QCM-D: QSense Analyzer(Biolin Scientific、ポリスチレン QSX 305 センサー)使用。UV/オゾン前処理で酸化ポリスチレン表面を作製。基本周波数 5 MHz および第 3〜第 11 倍音(15〜55 MHz)で Δf・ΔD を測定。Voigt 粘弾性モデル(SmartFit、DFind ソフトウェア)でコーティング厚さ・弾性率・粘性を算出(n = 4)。統計:Kruskal-Wallis 検定 + Dunn’s 多重比較。

EV 単離: EV 除去 FBS(FBS を SW32 ローターで 29,000 rpm × 20 時間 UC)を含む条件培地を 72 時間収集。Differential UC + PEG 沈殿法:500g/5 分 → 2,000g/10 分 → 10,000g/30 分で上清を回収 → PEG 8% / 1.0 M NaCl で 4°C / 12-16 時間インキュベーション → 3,214g/1 時間遠心 → ペレットを PBS 再懸濁 → 110,000g/70 分 UC で最終 EV ペレットを PBS 溶解。ISEV2023 準拠の特性評価として NTA(NanoSight LM10-HS)でサイズ・濃度評価、BCA アッセイでタンパク質含量測定、TEM(HT7800 RuliTEM、Hitachi)で形態確認(カップ型の典型的 EV 形態を確認)。

遺伝子発現解析: TRIzol 総 RNA 抽出 → qScript cDNA SuperMix 逆転写 → qPCRBIO SyGreen Mix(QuantStudio 7 Flex)で qRT-PCR(384 穴、dedup)。発現量は 2^(−ΔΔCt) 法で Actin に正規化。
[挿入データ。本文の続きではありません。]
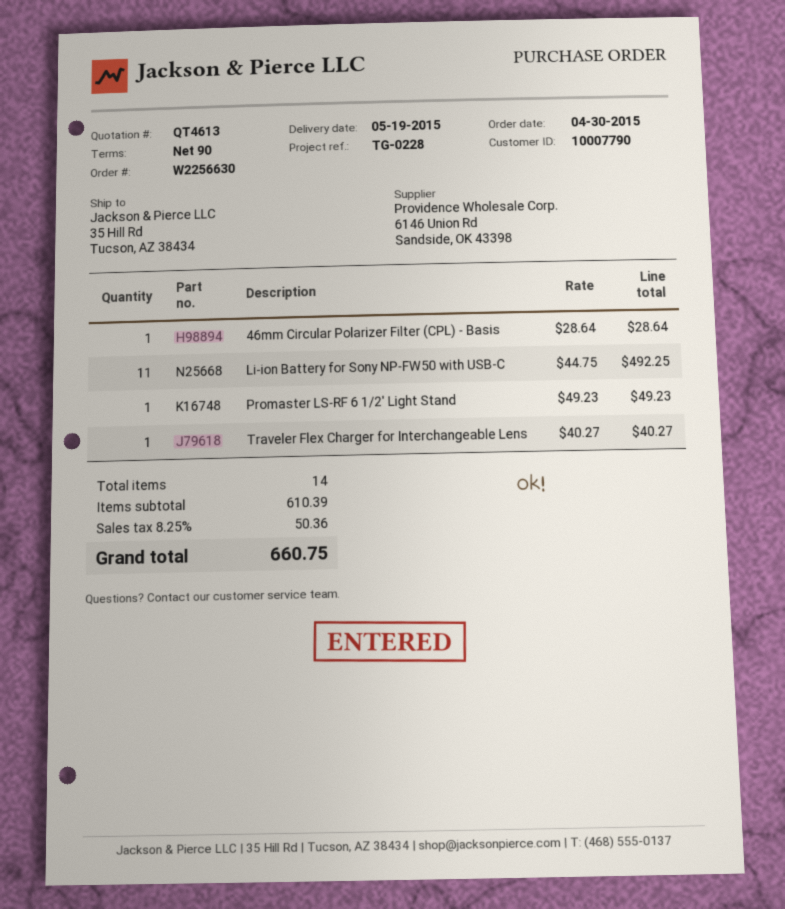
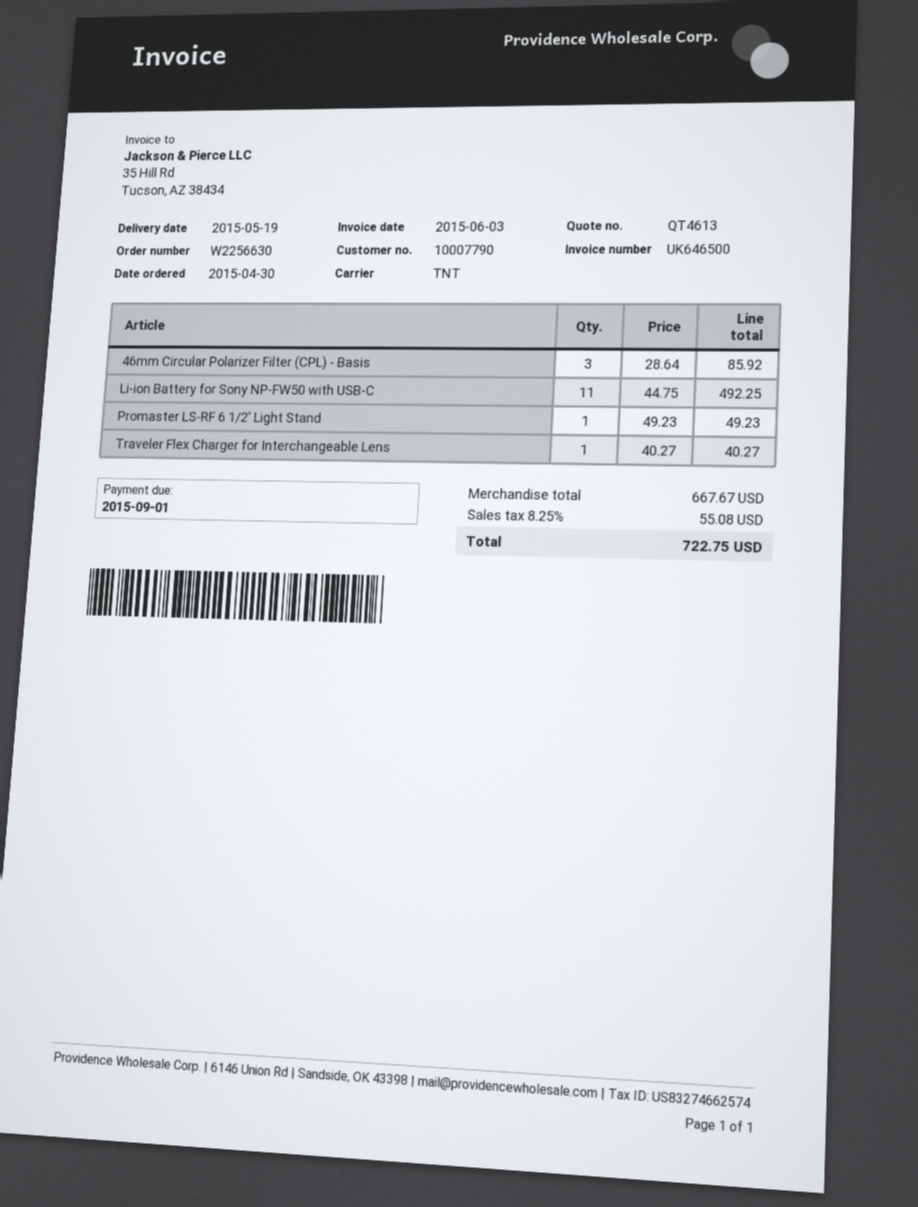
46mm Circular Polarizer Filter (CPL) - Basis: 1 x 28.64 = 28.64 -> 3 x 28.64 = 85.92
subtotal: 610.39 -> 667.67
tax: 8.25% = 50.36 -> 8.25% = 55.08
total: 660.75 -> 722.75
評価遺伝子:EV バイオジェネシス/分泌(Alix・HRS・SMPD2・SMPD3・Rab27a・Rab27b・TSG101・CD63)+ 細胞接着(CTGF・ITGA2・ITGA5・ITGAV・ITGB1・ITGB3)(n = 3)。

統計: Kruskal-Wallis 検定 + Dunn’s 多重比較(EV 特性・遺伝子発現・細胞生存率)。RAW264.7 増殖アッセイは 2 方向 ANOVA + Tukey’s 多重比較。GraphPad Prism 9.4.1 使用。p < 0.05 を有意と定義。